_What you need to do_: Apart from the images, the records below need to be copied exactly.

--- Input for this task ---

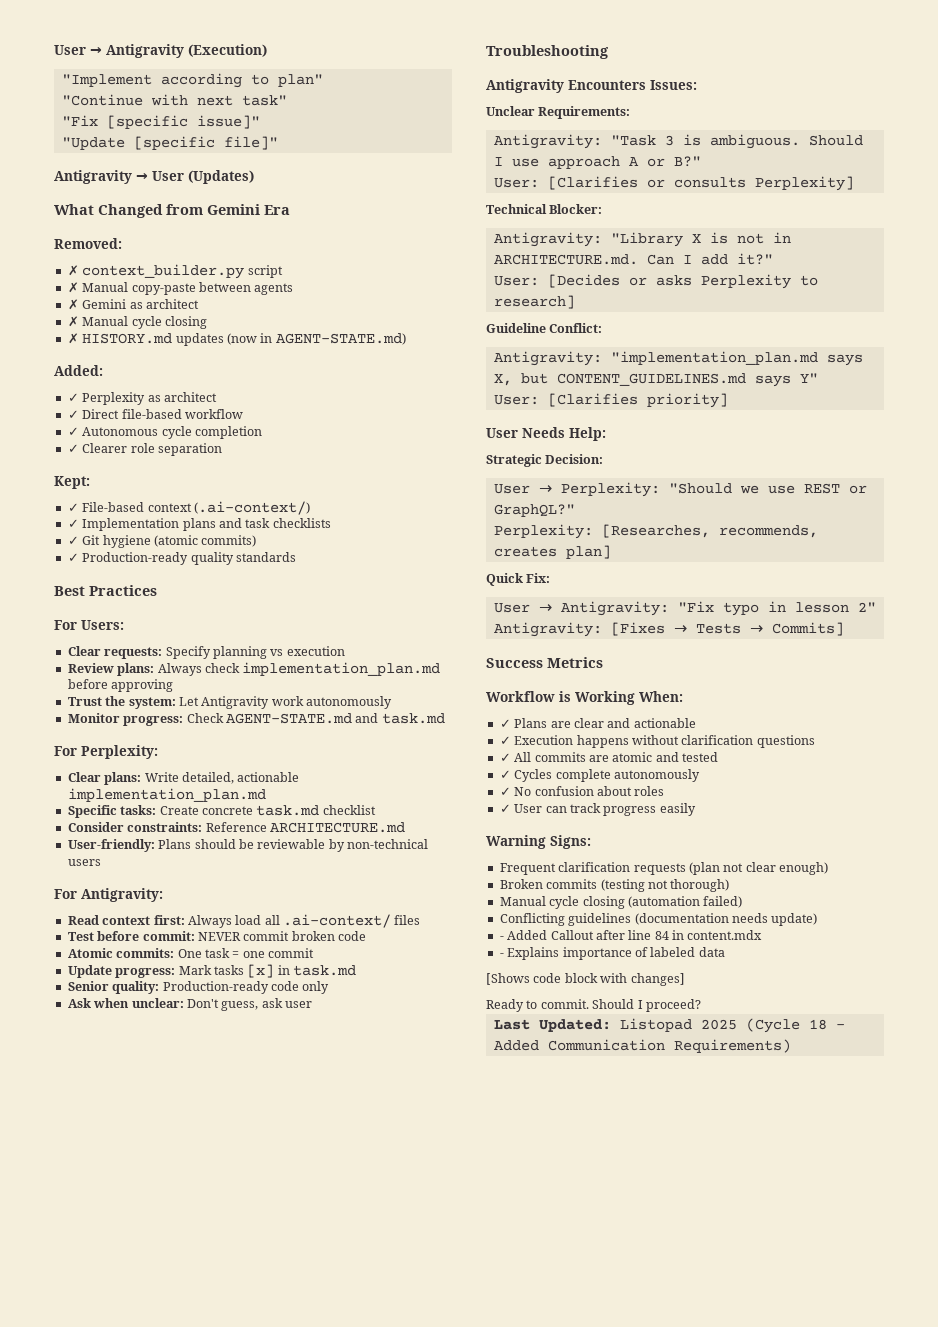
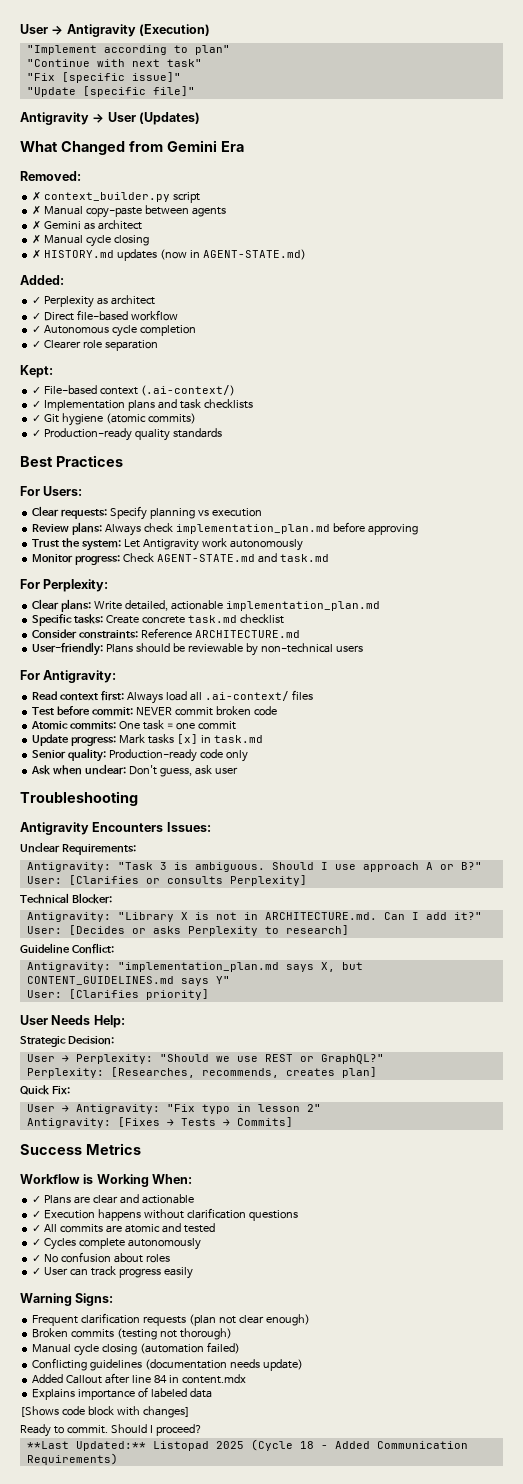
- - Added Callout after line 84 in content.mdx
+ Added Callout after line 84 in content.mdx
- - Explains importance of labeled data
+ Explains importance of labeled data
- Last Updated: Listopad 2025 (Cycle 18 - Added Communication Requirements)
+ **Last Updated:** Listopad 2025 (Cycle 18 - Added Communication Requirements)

---

_Result_:
- - Added Callout after line 84 in content.mdx
+ Added Callout after line 84 in content.mdx
- - Explains importance of labeled data
+ Explains importance of labeled data
- Last Updated: Listopad 2025 (Cycle 18 - Added Communication Requirements)
+ **Last Updated:** Listopad 2025 (Cycle 18 - Added Communication Requirements)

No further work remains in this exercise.